Banken-Crash in den USA IndyMac am Ende
12.07.2008, 13:31 UhrDie US-Immobilienkrise hat mit dem Zusammenbruch des US-Hypothekenfinanzierers IndyMac einen neuen Tiefpunkt erreicht. Der größte unabhängige börsennotierte Baufinanzierer wurde vom Staat übernommen, nachdem das Institut in massive Kapitalnöte geraten war. Es ist eine der größten Bankenpleiten in der US-Geschichte überhaupt und bereits der fünfte Zusammenbruch eines Instituts in diesem Jahr. Für die kommenden Monate rechnen Branchenkenner mit zahlreichen weiteren Pleiten, was die Suche des staatlichen Einlagensicherungsfonds der US-Banken (FDIC) nach einem Käufer für IndyMac nicht gerade erleichtern dürfte. Nach Angaben des FDIC handelt es sich um den größten Banken-Crash in den USA seit dem Kollaps der Continental Illinois National Bank im Jahr 1984.
"Diese Institution ist heute einer Liquiditätskrise zum Opfer gefallen", sagte der Chef der unmittelbar zuständigen Sparkassenaufsicht OTS, John Reich. Die Geschäfte der Bank sollen unter dem Dach der FDIC ab Montag fortgesetzt werden. Über die Einlagensicherung sind in den USA Guthaben bis zu 100.000 Dollar je Anleger abgedeckt. Der Fonds rechnet mit einem Schaden von vier bis acht Milliarden Dollar. Die OTS erwartet aber keine größeren Auswirkungen auf die Märkte, weil die Zahl der IndyMac-Geschäftspartner vergleichsweise gering sei.
Kunden "stinksauer"
Unter Kunden sorgte die vorübergehende und völlig unerwartete Schließung der Bank für großen Unmut. "Ich bin stinksauer. Sie hätten mir etwas sagen können", sagte etwa eine 29-jährige Friseurin, die verzweifelt vor den verschlossenen Türen einer IndyMac-Filiale in Los Angeles stand und Geld abheben wollte. Ein anderer Kunde geriet mit einem Sicherheitsmann aneinander.

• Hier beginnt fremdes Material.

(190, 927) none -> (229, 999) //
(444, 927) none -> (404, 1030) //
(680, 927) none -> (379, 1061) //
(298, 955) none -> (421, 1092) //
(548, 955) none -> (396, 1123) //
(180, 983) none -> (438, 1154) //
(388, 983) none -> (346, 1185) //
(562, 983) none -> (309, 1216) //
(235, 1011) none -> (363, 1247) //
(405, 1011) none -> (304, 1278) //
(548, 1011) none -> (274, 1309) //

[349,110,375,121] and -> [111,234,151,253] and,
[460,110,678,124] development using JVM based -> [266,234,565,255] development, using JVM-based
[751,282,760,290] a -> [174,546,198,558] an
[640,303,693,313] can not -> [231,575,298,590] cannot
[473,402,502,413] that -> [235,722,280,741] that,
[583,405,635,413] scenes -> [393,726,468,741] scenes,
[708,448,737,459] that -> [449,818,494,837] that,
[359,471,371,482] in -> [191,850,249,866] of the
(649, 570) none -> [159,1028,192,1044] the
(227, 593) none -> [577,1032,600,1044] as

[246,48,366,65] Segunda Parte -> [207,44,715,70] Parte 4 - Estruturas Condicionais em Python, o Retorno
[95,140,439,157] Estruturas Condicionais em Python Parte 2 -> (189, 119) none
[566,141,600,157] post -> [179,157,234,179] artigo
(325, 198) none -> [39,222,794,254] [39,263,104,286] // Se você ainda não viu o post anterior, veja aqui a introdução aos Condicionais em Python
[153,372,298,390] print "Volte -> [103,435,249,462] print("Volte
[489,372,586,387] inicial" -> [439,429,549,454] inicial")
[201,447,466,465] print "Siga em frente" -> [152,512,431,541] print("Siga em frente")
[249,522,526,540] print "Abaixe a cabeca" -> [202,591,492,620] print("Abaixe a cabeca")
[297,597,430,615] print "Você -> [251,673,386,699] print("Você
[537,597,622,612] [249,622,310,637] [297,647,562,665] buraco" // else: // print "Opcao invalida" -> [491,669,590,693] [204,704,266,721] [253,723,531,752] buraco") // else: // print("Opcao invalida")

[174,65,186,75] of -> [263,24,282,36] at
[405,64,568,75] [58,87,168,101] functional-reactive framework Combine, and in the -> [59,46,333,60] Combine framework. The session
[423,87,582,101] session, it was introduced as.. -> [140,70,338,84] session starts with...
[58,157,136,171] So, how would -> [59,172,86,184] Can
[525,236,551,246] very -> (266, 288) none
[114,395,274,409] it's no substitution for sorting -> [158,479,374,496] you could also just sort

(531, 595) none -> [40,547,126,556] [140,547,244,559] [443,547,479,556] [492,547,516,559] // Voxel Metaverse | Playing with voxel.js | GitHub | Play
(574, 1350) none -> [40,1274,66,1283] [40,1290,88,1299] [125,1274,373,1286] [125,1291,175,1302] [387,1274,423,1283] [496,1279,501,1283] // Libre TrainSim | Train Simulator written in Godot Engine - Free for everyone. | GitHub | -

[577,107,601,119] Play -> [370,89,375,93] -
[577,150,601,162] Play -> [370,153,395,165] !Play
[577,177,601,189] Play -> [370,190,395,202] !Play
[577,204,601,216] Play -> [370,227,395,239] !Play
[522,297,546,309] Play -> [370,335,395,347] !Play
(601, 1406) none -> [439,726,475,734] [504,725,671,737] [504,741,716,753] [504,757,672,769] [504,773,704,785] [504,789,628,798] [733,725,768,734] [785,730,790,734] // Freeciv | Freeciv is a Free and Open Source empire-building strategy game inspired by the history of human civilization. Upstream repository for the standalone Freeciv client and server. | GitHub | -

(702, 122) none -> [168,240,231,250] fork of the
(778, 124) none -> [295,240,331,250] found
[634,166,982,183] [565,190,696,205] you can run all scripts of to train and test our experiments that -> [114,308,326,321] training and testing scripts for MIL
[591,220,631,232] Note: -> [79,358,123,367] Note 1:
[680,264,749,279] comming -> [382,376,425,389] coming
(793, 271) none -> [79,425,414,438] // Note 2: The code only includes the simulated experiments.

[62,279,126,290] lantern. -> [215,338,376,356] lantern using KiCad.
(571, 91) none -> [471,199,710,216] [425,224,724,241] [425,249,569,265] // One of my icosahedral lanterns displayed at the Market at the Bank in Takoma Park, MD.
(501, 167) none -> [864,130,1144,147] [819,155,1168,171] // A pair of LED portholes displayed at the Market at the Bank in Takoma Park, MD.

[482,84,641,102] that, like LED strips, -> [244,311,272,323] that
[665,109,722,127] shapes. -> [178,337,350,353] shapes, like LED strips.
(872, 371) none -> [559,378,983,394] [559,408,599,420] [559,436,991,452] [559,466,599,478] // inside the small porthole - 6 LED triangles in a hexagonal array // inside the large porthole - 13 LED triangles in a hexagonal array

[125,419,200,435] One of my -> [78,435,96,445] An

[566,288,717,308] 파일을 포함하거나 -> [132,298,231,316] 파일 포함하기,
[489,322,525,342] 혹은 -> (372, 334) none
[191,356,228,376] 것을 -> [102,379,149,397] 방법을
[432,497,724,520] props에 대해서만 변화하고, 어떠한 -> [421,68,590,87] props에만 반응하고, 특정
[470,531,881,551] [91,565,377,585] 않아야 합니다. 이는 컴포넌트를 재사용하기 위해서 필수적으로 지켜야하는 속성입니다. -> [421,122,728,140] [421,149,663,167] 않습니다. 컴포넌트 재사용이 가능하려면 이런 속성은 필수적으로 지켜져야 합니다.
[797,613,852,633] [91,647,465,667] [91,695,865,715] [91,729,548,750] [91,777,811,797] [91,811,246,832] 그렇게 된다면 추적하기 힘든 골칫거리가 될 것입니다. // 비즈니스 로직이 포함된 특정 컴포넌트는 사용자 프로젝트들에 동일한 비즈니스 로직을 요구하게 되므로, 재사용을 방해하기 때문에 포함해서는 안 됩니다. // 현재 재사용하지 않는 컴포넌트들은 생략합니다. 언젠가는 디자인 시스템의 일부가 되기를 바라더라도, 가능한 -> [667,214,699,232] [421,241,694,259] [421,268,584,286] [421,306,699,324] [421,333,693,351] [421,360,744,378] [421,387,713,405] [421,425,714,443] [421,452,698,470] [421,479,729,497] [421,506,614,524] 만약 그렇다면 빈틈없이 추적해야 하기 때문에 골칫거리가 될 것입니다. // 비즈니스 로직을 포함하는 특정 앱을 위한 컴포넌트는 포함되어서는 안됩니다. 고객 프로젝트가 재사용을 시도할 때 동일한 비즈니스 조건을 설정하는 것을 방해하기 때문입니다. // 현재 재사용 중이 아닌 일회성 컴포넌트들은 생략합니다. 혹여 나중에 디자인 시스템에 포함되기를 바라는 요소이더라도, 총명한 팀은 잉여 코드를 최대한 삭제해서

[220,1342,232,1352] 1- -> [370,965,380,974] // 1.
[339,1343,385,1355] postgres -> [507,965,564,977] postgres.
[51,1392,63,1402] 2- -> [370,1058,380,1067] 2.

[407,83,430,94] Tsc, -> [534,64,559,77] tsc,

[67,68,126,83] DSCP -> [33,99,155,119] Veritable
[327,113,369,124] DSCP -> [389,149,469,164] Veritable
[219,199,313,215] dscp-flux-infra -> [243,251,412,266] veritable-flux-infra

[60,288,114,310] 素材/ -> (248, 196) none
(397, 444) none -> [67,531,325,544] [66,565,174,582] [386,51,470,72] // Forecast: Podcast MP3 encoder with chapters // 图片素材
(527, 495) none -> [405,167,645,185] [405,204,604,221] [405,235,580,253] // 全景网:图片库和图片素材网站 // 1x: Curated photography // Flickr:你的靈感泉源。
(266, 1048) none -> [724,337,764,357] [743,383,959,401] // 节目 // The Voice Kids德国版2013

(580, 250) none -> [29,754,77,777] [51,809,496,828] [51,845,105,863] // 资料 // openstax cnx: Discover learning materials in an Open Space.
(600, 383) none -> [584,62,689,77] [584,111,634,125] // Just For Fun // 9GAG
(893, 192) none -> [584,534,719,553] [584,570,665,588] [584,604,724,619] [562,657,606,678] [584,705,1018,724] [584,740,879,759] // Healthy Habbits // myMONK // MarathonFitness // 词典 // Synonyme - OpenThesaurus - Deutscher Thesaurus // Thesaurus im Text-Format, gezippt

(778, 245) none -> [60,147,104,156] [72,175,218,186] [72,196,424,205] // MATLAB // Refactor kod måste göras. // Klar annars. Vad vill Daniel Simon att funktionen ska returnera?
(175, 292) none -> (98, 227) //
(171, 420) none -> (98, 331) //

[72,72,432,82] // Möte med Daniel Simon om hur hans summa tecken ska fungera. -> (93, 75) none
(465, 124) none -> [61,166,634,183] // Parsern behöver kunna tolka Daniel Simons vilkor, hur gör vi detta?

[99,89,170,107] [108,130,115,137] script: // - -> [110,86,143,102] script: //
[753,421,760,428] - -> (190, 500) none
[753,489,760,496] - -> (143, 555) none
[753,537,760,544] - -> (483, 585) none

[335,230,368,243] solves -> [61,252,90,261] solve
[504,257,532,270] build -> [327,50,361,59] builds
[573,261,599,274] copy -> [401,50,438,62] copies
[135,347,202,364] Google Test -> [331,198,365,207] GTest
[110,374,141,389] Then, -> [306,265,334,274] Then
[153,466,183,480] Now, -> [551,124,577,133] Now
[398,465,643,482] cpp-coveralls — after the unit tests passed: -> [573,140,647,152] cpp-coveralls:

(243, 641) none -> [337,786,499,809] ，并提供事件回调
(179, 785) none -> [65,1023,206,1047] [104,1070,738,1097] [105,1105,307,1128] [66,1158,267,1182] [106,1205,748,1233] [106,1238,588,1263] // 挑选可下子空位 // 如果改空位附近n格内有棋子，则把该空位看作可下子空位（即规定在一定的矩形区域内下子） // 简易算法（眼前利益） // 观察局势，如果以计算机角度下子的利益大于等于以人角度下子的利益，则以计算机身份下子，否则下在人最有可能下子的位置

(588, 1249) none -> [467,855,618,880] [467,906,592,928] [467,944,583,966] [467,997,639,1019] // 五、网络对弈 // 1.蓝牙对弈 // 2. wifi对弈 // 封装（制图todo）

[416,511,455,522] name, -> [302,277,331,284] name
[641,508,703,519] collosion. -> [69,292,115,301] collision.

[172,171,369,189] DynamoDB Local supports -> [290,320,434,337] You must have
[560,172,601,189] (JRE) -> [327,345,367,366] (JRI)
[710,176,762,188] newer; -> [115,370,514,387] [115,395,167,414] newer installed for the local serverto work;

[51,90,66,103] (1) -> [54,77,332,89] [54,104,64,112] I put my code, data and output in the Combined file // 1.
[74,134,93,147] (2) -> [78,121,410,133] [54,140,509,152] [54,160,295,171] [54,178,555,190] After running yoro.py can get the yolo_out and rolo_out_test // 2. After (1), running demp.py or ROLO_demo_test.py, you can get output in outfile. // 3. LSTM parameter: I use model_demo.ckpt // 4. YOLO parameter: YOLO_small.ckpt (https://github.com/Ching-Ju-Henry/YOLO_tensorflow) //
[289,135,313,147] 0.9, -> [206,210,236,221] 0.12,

IndyMac hatte erst vor wenigen Tagen angekündigt, wegen der Krise über die Hälfte seiner 7200 Mitarbeiter zu entlassen und sein Geschäft weitgehend einzustellen. Zuvor war die OTS zu dem Urteil gekommen, dass das Institut nicht länger über ausreichend Kapital verfüge. Im vergangenen Jahr hatte IndyMac noch Hypotheken von 77 Mrd. Dollar ausgegeben und lag mit einem Marktanteil von gut drei Prozent insgesamt auf dem neunten Platz der Branche. Inzwischen haben über 100 US-Hypothekenfirmen im Zuge der Krise ihr Geschäft eingestellt oder sind Pleite gegangen.
Diskrete Telefonate
Die Sparkassenaufsicht OTS machte den New Yorker Senator Charles Schumer für die IndyMac-Pleite mitverantwortlich. Seine Äußerungen von Ende Juni, in denen er angezweifelt habe, dass das Unternehmen die Häuserkrise überleben könne, hätten zu einem Ansturm der Sparer auf die Konten geführt und damit zu einem rasanten Kapitalabfluss. Allein in den folgenden elf Geschäftstagen hätten Kunden mehr als 1,3 Mrd. Dollar bei IndyMac abgezogen. Der demokratische Politiker wies die Anschuldigungen zurück und warf der Aufsichtsbehörde im Gegenzug vor, ihre Arbeit vernachlässigt und IndyMac nicht an seiner verlustträchtigen Kreditvergabe-Praxis gehindert zu haben.
Die staatliche Übernahme von IndyMac fachte erneut Spekulationen an, dass auch die stark angeschlagenen Hypothekenfinanzierern Freddie Mac und Fannie Mae auf einen ähnlichen Rettungsanker vom Staat hoffen könnten. So erfuhr die Nachrichtenagentur Reuters aus verschiedenen Kreisen, dass US-Notenbankchef Ben Bernanke eine Notfall-Finanzspritze für Freddie und Fannie plane. Bernanke habe dies in einem Telefonat mit Freddie-Chef Richard Syron gesagt, ließ eine in das Gespräch eingeweihte Person verlauten.
Eine Sprecherin der US-Notenbank sagte dagegen, es seien keine Diskussionen mit den beiden Konzernen über Zugang zum Diskontfenster der Notenbank geführt worden. Freddie Mac und Fannie Mae droht wegen der Kreditkrise ebenfalls der Kollaps. Die beiden halbstaatlichen Institute dominieren den US-Hypothekenmarkt.